The running tagline on presidential hopeful John Edwards is he’s an empty suit, full of hot air and not much else.
According to the New York Times his suit isn’t as empty as first thought, it full of ill gotten cash.
John Edwards ended 2004 with a problem: how to keep alive his public profile without the benefit of a presidential campaign that could finance his travels and pay for his political staff.
Mr. Edwards, who reported this year that he had assets of nearly $30 million, came up with a novel solution, creating a nonprofit organization with the stated mission of fighting poverty. The organization, the Center for Promise and Opportunity, raised $1.3 million in 2005, and — unlike a sister charity he created to raise scholarship money for poor students — the main beneficiary of the center’s fund-raising was Mr. Edwards himself, tax filings show.
A spokesman for Mr. Edwards defended the center yesterday as a legitimate tool against poverty.
The organization became a big part of a shadow political apparatus for Mr. Edwards after his defeat as the Democratic vice presidential nominee in 2004 and before the start of his presidential bid this time around. Its officers were members of his political staff, and it helped pay for his nearly constant travel, including to early primary states.
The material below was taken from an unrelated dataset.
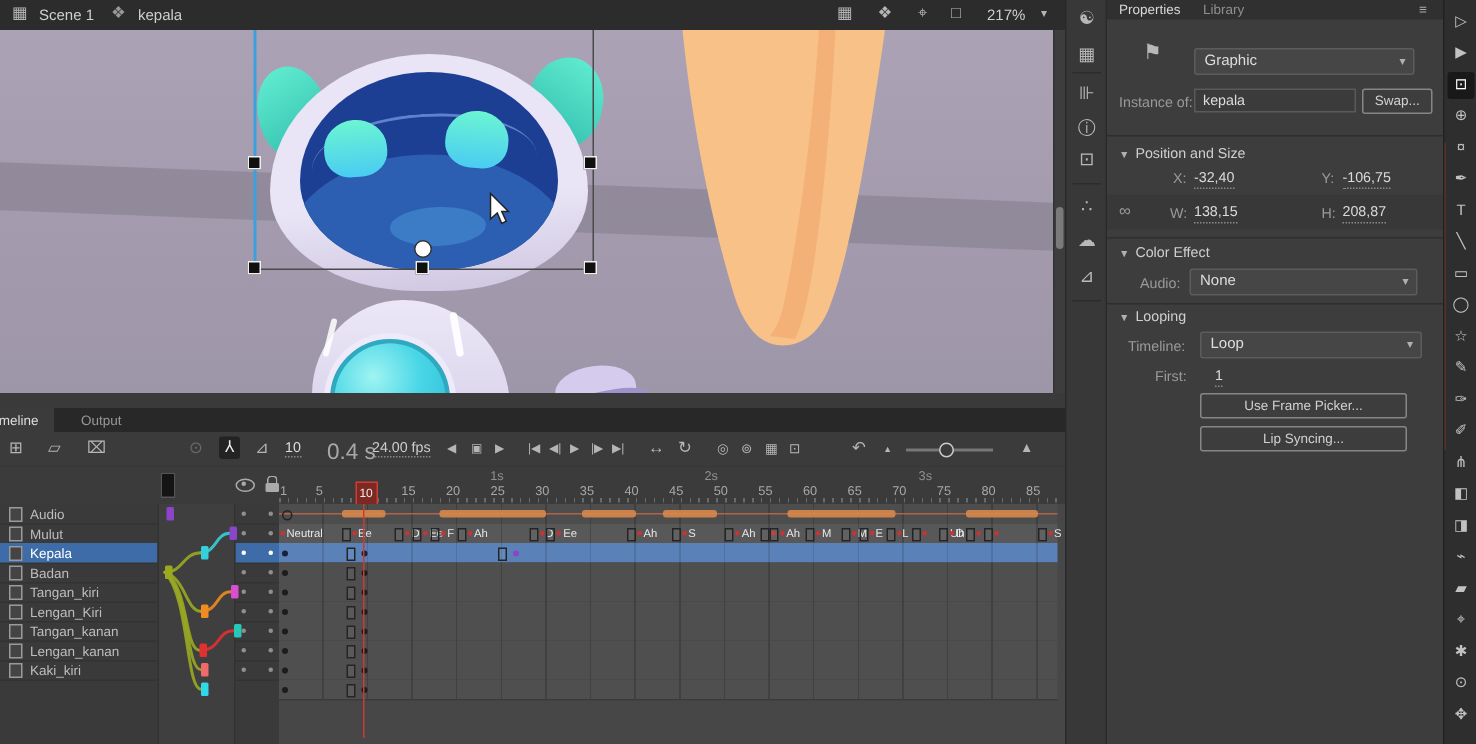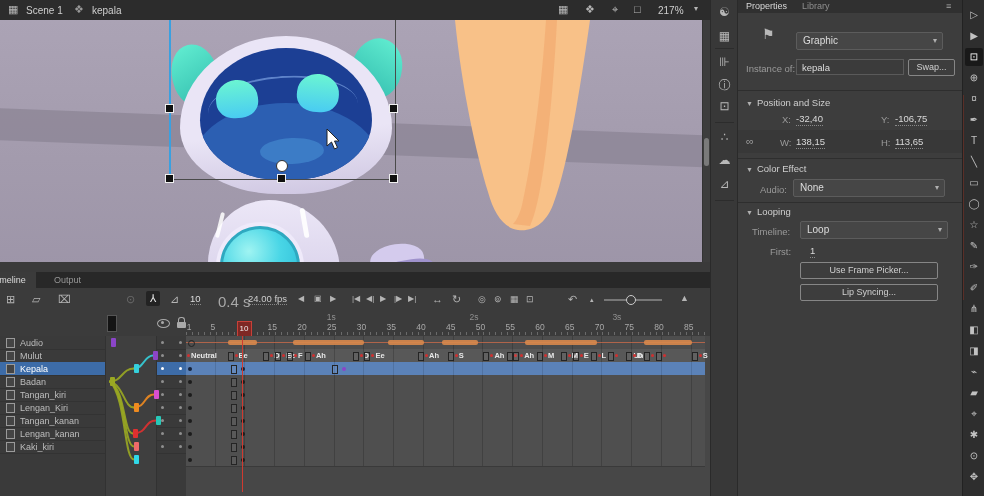"113,65" span.pval { text: 113,65 -> 208,87 }
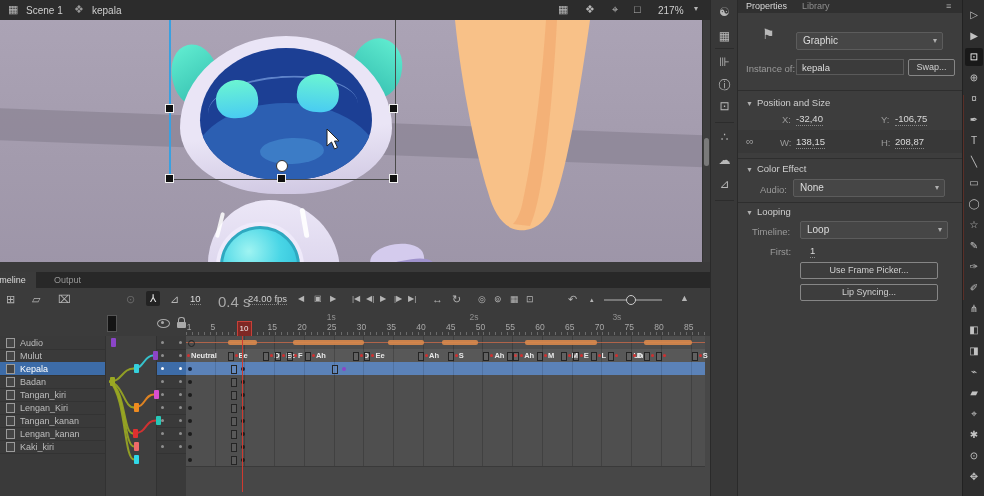"Neutral" .frow { font-weight: bold -> none }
While Mr. Edwards said the organization’s purpose was “making the eradication of poverty the cause of this generation,” its federal filings say it financed “retreats and seminars” with foreign policy experts on Iraq and national security issues. Unlike the scholarship charity, donations to it were not tax deductible, and, significantly, it did not have to disclose its donors — as political action committees and other political fund-raising vehicles do — and there were no limits on the size of individual donations.
Can someone explain how this charity is a “legitimate tool against poverty” if some of its funds were used by Edwards to pay for “foreign-policy retreats?”
Yea… I didn’t think a valid reason was forthcoming.